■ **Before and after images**
== Segment start ==

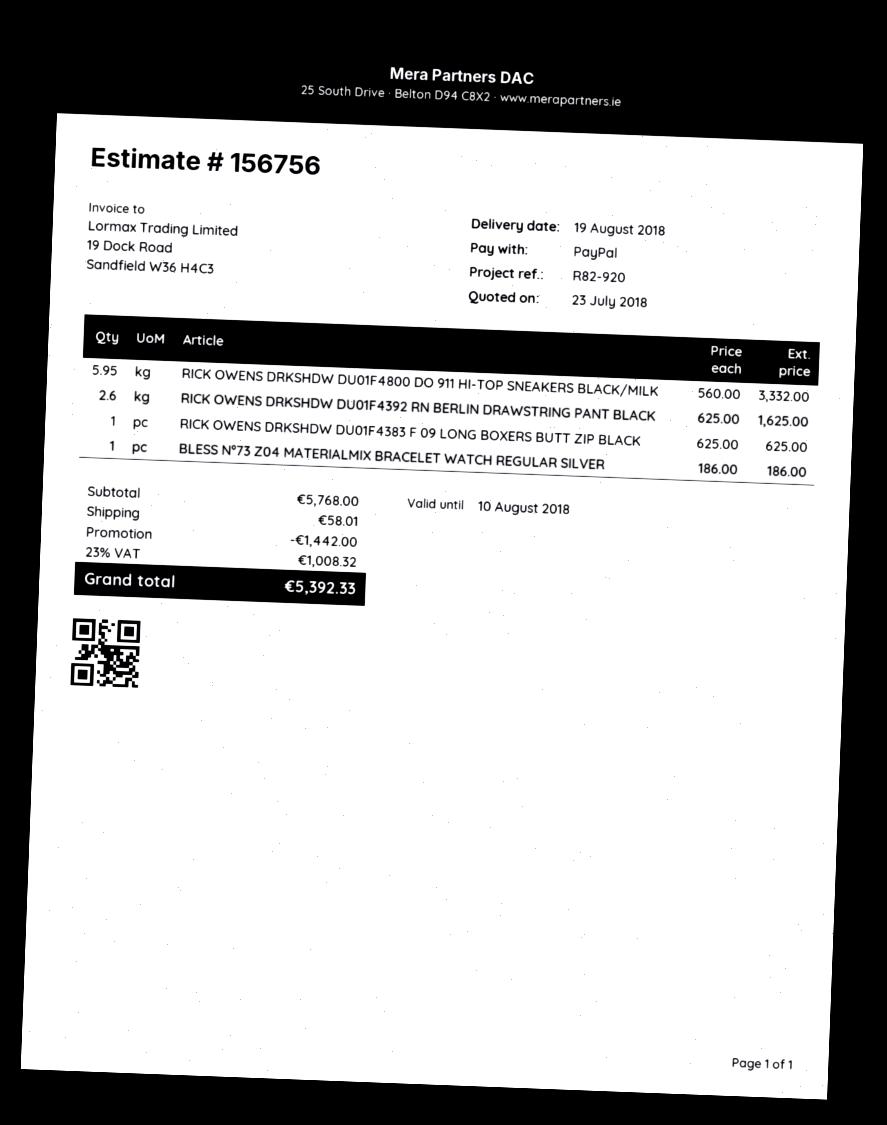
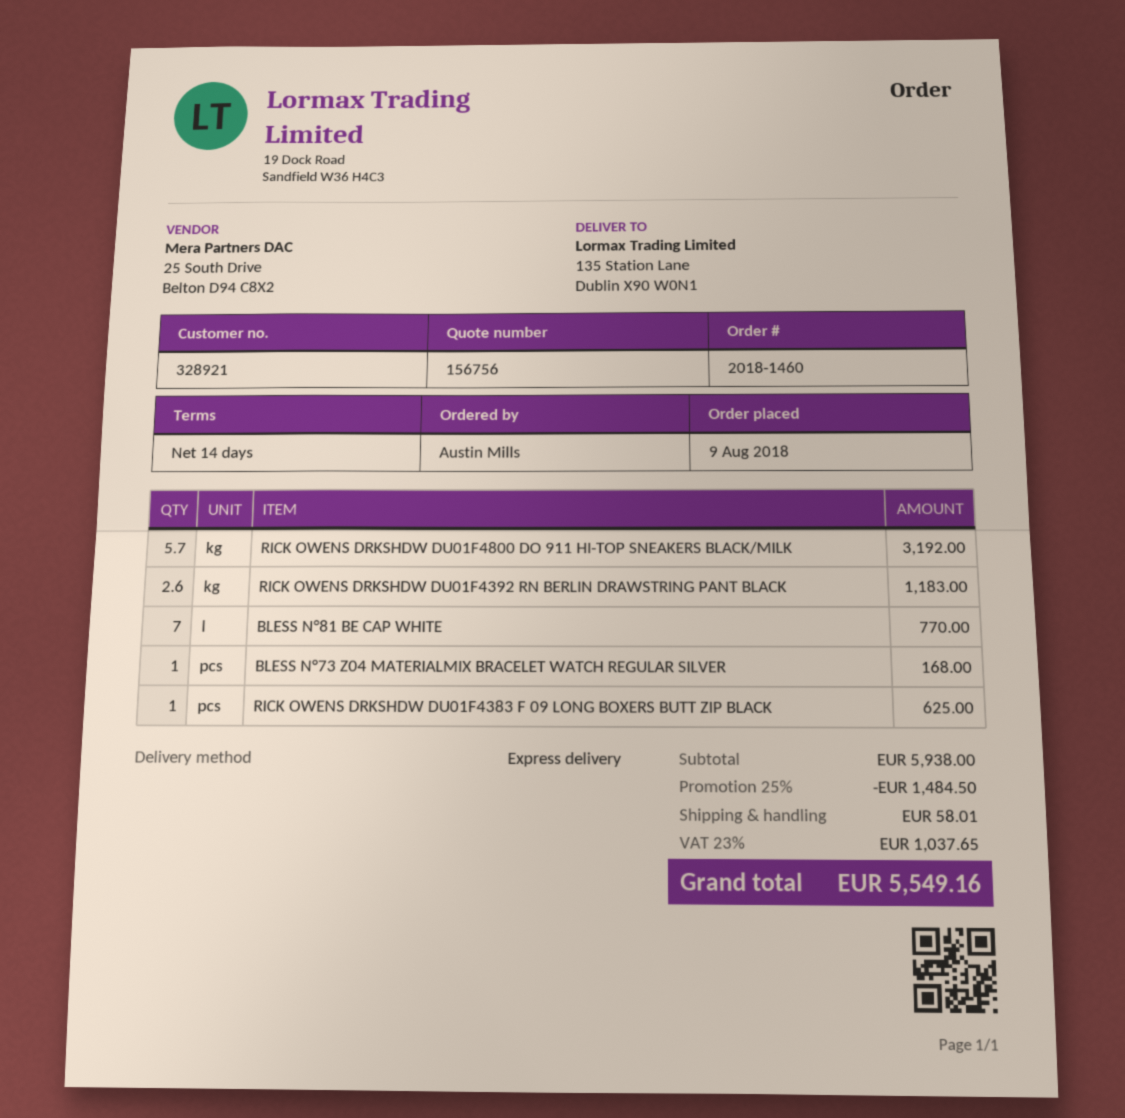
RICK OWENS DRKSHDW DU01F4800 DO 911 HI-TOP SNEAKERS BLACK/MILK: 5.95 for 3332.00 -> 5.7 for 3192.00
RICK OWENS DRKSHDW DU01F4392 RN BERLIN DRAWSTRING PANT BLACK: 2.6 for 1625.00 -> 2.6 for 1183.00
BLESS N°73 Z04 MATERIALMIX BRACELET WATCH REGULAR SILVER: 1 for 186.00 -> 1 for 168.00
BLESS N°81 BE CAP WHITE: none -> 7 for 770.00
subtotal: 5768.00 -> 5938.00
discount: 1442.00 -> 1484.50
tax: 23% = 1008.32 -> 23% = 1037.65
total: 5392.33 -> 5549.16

== Segment end ==

■ **Task to carry out**
All lines of the records above that carry the word "BLESS" should be listed.

■ **Answer to this task**
BLESS N°73 Z04 MATERIALMIX BRACELET WATCH REGULAR SILVER: 1 for 186.00 -> 1 for 168.00
BLESS N°81 BE CAP WHITE: none -> 7 for 770.00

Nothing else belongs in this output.